La commission rappelle qu’aux termes de l’article L300-2 du code des relations entre le public et l’administration : « Sont considérés comme documents administratifs, au sens des titres Ier, III et IV du présent livre, quels que soient leur date, leur lieu de conservation, leur forme et leur support, les documents produits ou reçus, dans le cadre de leur mission de service public, par l’État, les collectivités territoriales ainsi que par les autres personnes de droit public ou les personnes de droit privé chargées d'une telle mission. / (…) ».

La commission précise que les courriers détenus ou reçus par les agents publics, y compris sur leurs terminaux électroniques professionnels (avis n° 20184184 du 6 décembre 2018), constituent des documents administratifs au sens de ces dispositions, communicables à toute personne qui en fait la demande en application de l’article L311-1 du même code, s'ils sont en possession de l’administration et sont susceptibles de faire l’objet d’une extraction par un traitement automatisé d'usage courant, dans le respect des secrets protégés par les articles L311-5 et L311-6 de ce code, et par suite, le cas échéant, après occultation des mentions relevant de ces derniers ou disjonction des documents qui en relèveraient entièrement en application des dispositions de l’article L311-7 dudit code.

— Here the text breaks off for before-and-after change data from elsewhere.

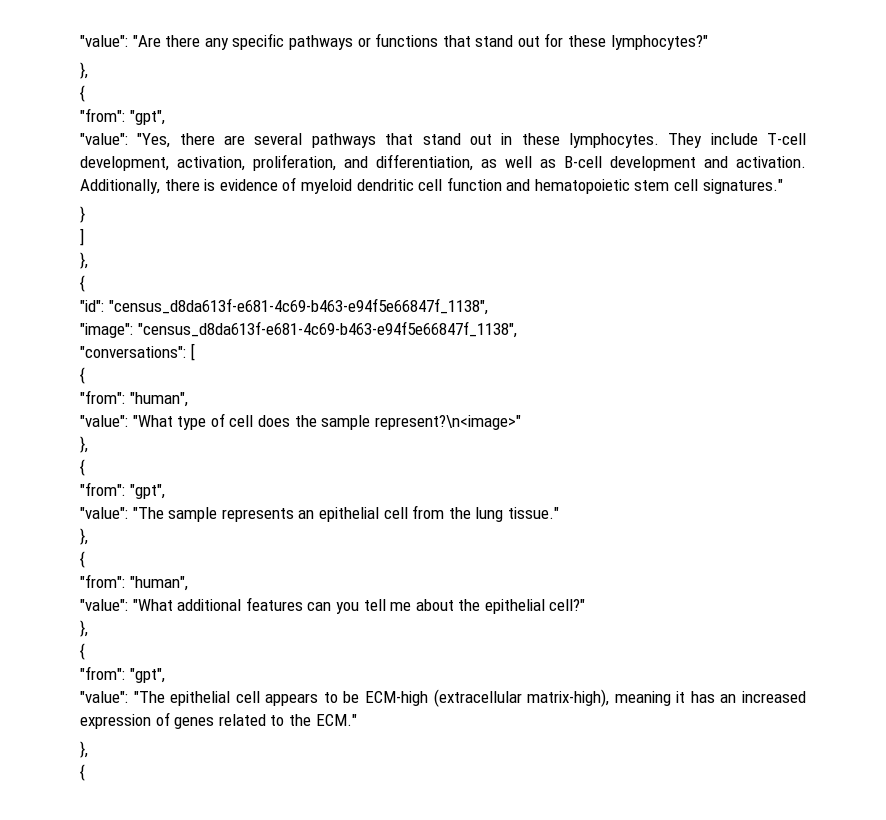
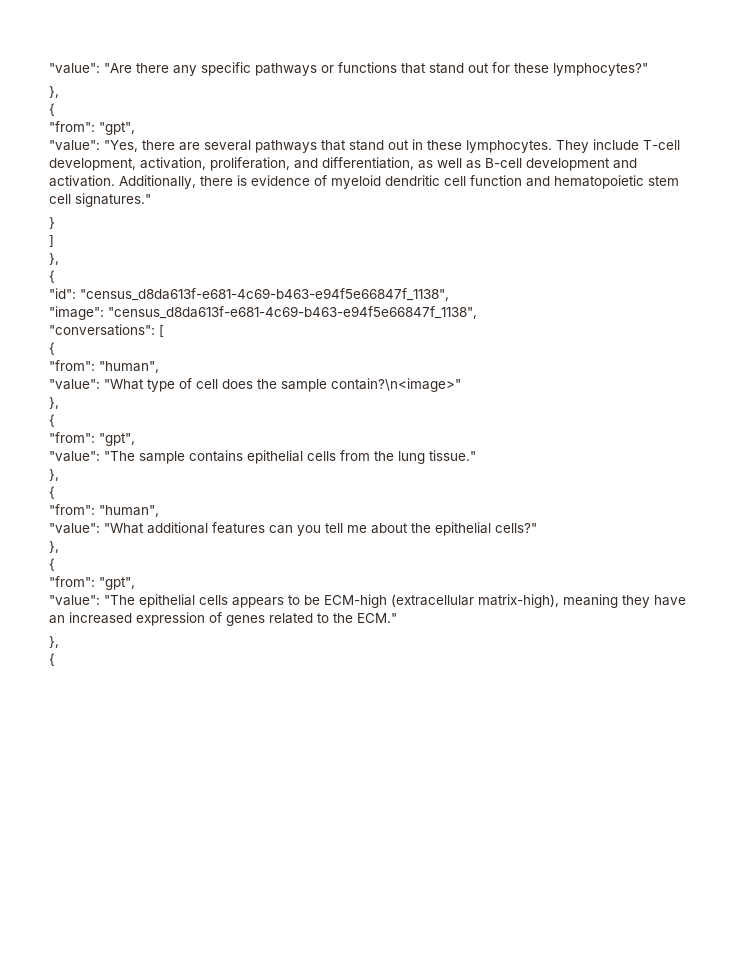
- "value": "What type of cell does the sample represent?\n<image>"
+ "value": "What type of cell does the sample contain?\n<image>"
- "value": "The sample represents an epithelial cell from the lung tissue."
+ "value": "The sample contains epithelial cells from the lung tissue."
- "value": "What additional features can you tell me about the epithelial cell?"
+ "value": "What additional features can you tell me about the epithelial cells?"
- "value": "The epithelial cell appears to be ECM-high (extracellular matrix-high), meaning it has an increased expression of genes related to the ECM."
+ "value": "The epithelial cells appears to be ECM-high (extracellular matrix-high), meaning they have an increased expression of genes related to the ECM."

La commission rappelle toutefois que le droit d’accès doit rester compatible avec le bon fonctionnement des services et cède devant les demandes abusives, auxquelles les administrations ne sont pas tenues de répondre, en application du dernier alinéa de l'article L311-2 du code des relations entre le public et l'administration.

Par sa décision du 14 novembre 2018, ministre de la culture c/ X, n° 420055, 422500, le Conseil d’État a jugé que revêtent un caractère abusif, les demandes qui auraient pour effet de faire peser sur l’autorité saisie une charge disproportionnée au regard des moyens dont elle dispose.

La commission précise que, depuis un avis n° 20220207 du 10 mars 2022, elle retient que, dans le cas particulier où l’autorité saisie fait valoir que la communication des documents sollicités ferait peser sur elle une charge de travail disproportionnée au regard des moyens dont elle dispose, il y a lieu de prendre en compte, pour apprécier le caractère abusif de la demande, non plus seulement le fait que la communication a objectivement perdu son intérêt, mais également l’intérêt qui s’attache à la communication pour le demandeur, ainsi que, le cas échéant, pour le public. Cette position a été confirmée par le Conseil d’État (CE, 17 mars 2022, n° 449620).

En réponse à la demande qui lui a été adressée, le ministre de la santé et de la prévention indique que le point 1) de la demande de Monsieur X revêt un tel caractère, compte tenu de la charge de travail qu’il représente pour l’administration détentrice de ces documents à raison, d’une part, du périmètre particulièrement large de recherche induit et, d’autre part, des difficultés de dépouillement rencontrées.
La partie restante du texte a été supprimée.